See also: http://www.slideshare.net/kosalgeek/database-normalization-1nf-2nf-3nf-bcnf-4nf-5nf
Aliases are a piece of a SQL query that allows you to temporarily rename a table or column for the current query. This is useful for creating shorthand names for tables when using table prefixes, renaming columns, or differentiating tables when you join the same table more than once in a query (eliminating ambiguity).
SELECT
users.userID AS 'id',
users.username AS 'name'
FROM users;
--
SELECT * FROM authors a
INNER JOIN books b
ON a.author_id = b.author_id
ORDER BY a.author_id ASC;
--
SELECT * FROM crew
LEFT JOIN users photographer
ON crew.fk_photographer = photographer.userID
LEFT JOIN users director
ON crew.fk_director = director.userID
LEFT JOIN users model
ON crew.fk_model = model.userID
ORDER BY crew.crewID ASC;
The CASE statement is used when you want to display different things depending on the data that you've queried from the database. There's two different ways to structure a CASE statement shown below. Note that in the first example you can only compare against single values while in the second example you can use actual expressions for evaluation. Also note that CASE statements require an ELSE statement.
SELECT
CASE users.age
WHEN 0 THEN 'baby'
WHEN 15 THEN 'teen'
ELSE 'adult'
END AS 'age'
FROM users;
--
SELECT
CASE
WHEN users.age < 13 THEN 'preteen'
WHEN users.age < 20 THEN 'teen'
ELSE 'adult'
END AS 'UserAge'
FROM users;
Unions are the compilation of one or more disparate SQL queries that have the same columns. These are helpful when doing data aggregation that requires multiple SQL statements with different sets of joins and where clauses, but that return the same type of data.

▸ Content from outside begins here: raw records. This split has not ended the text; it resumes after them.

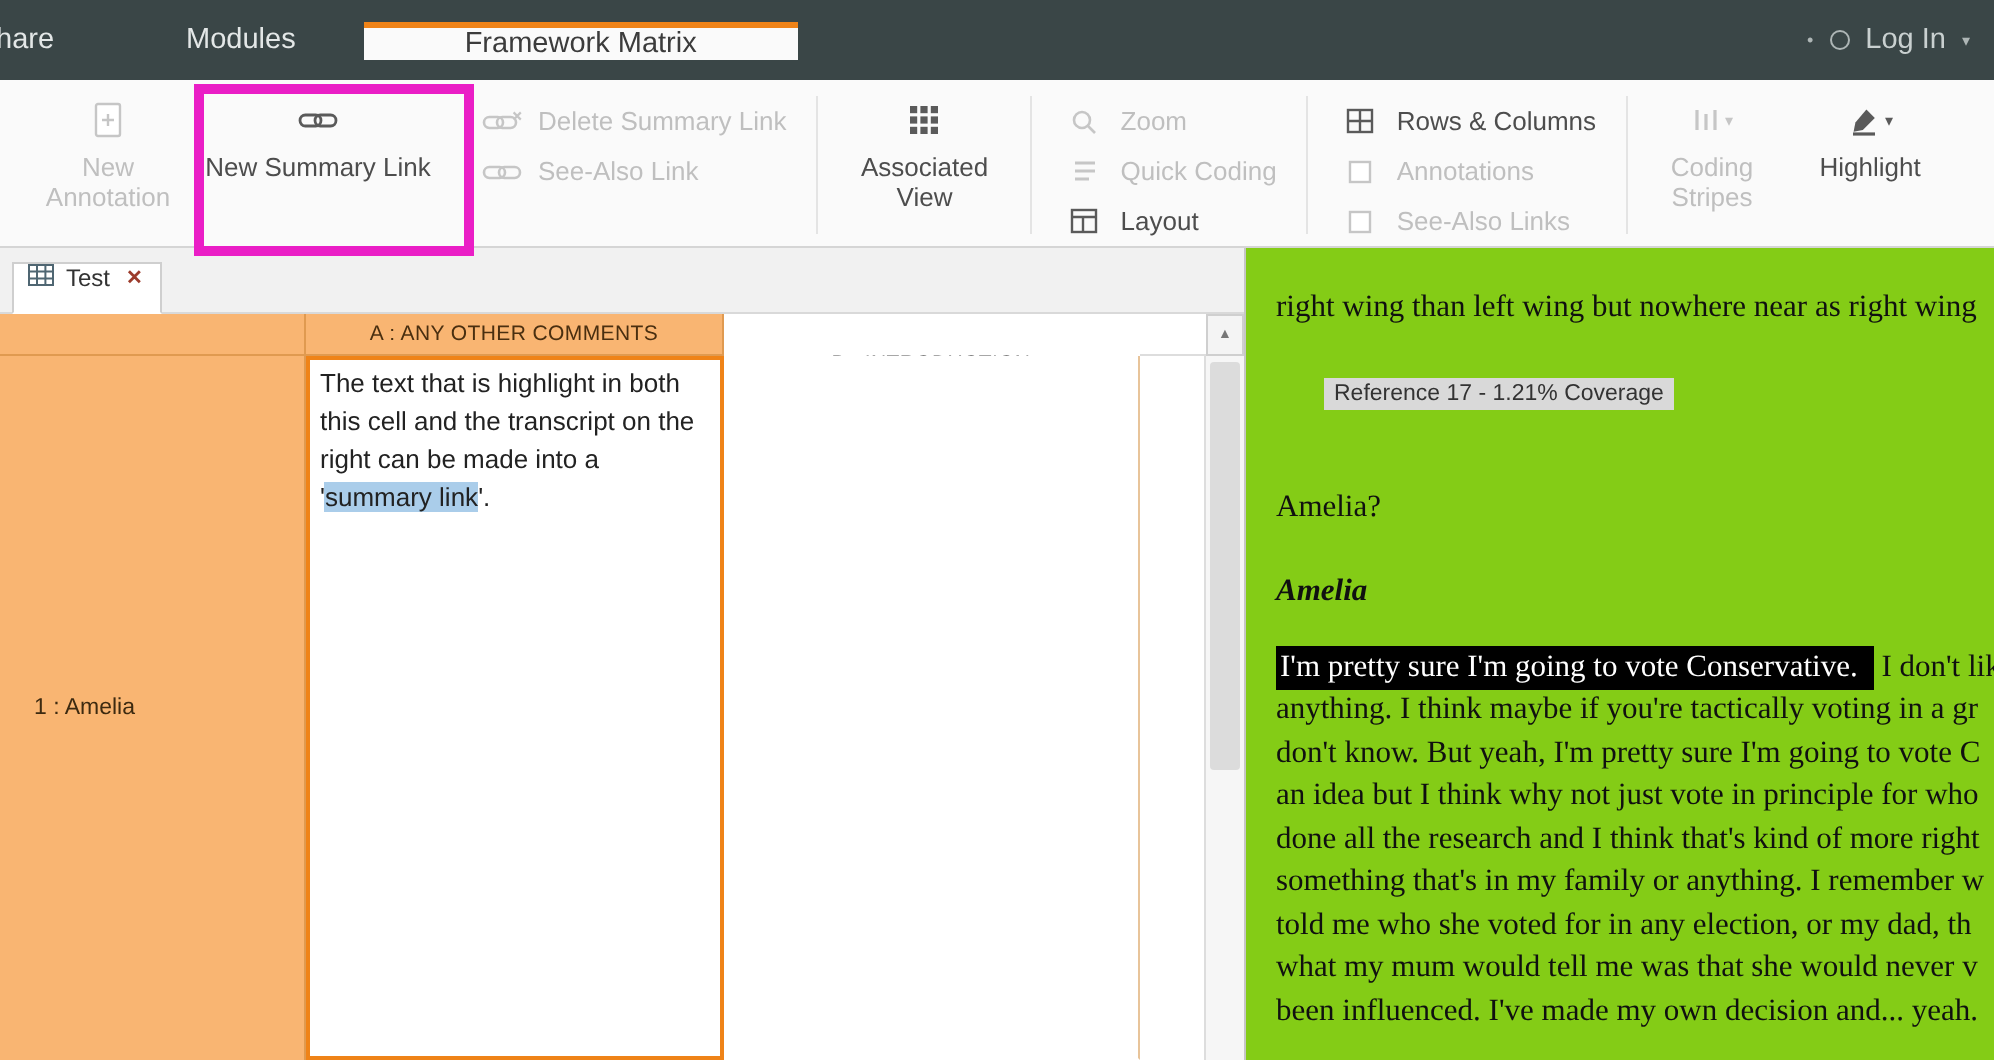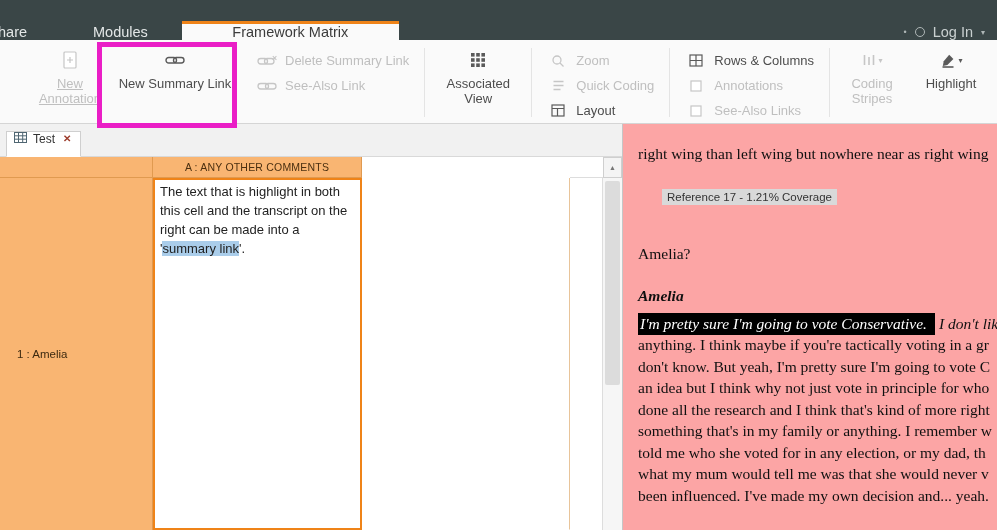"hare" .titlebar { align-items: flex-end -> center }
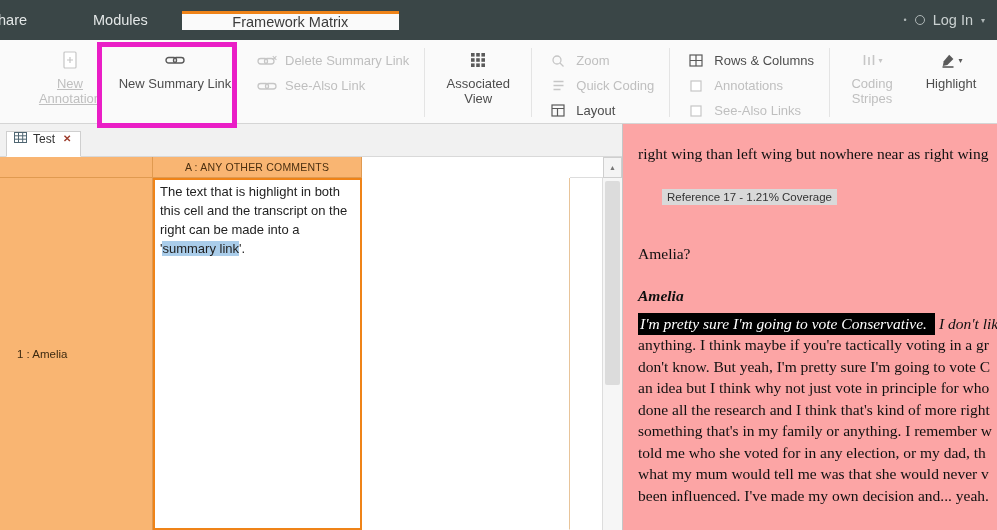"New Annotation" .w-na { margin-left: 16px -> 0; text-decoration: underline -> none }
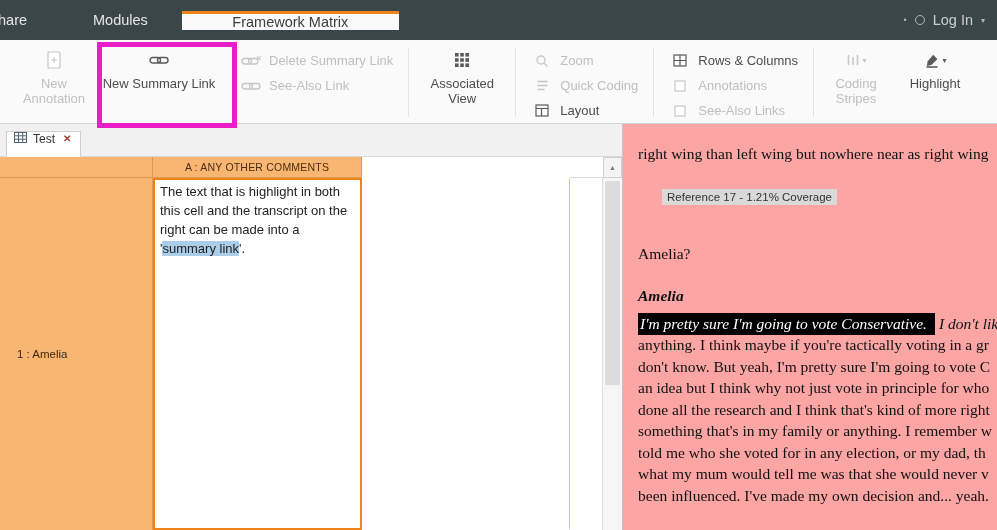"right wing than left wing" .transcript { background: #fca5a5 -> #84cc16 }
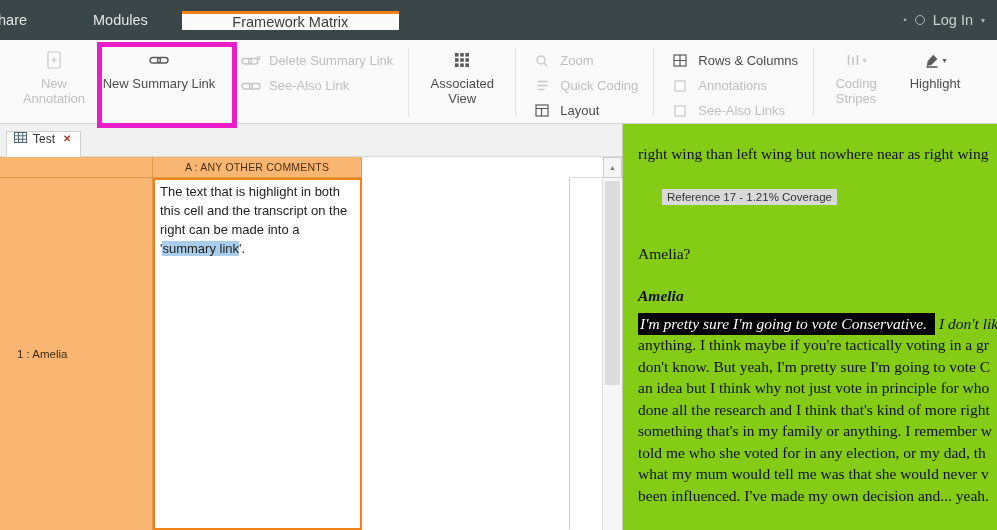"I'm pretty sure I'm going" .t-selline { font-style: italic -> none; margin-top: 6px -> 16px }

Note: Unioned SQL statements MUST have the exact same columns (matching names) in the exact same order.
In the example below, I want all users and the number of photographs taken that they have "been a part of". In my first query I'm selecting photographers. In my second I'm selecting directors. In my third I'm selecting editors. But I want everything to display as just individual users with a 'role' column that I've manually set.
SELECT
users.id,
users.name,
'Photographer' AS 'role',
COUNT(photos.id) AS 'photoCount'
FROM photoShoots
INNER JOIN users
ON photoShoots.fk_photographerUserId = users.id
INNER JOIN photos
ON photoShoots.id = photos.fk_photoShootsId
GROUP BY users.id, users.name
UNION
SELECT
users.id,
users.name,
'Director' AS 'role',
COUNT(photos.id) AS 'photoCount'
FROM photoShoots
INNER JOIN users
ON photoShoots.fk_directorUserId = users.id
INNER JOIN photos
ON photoShoots.id = photos.fk_photoShootsId
GROUP BY users.id, users.name
UNION
SELECT
users.id,
users.name,
'Editor' AS 'role',
COUNT(photos.id) AS 'photoCount'
FROM photoShoots
INNER JOIN users
ON photoShoots.fk_editorUserId = users.id
INNER JOIN photos
ON photoShoots.id = photos.fk_photoShootsId
GROUP BY users.id, users.name;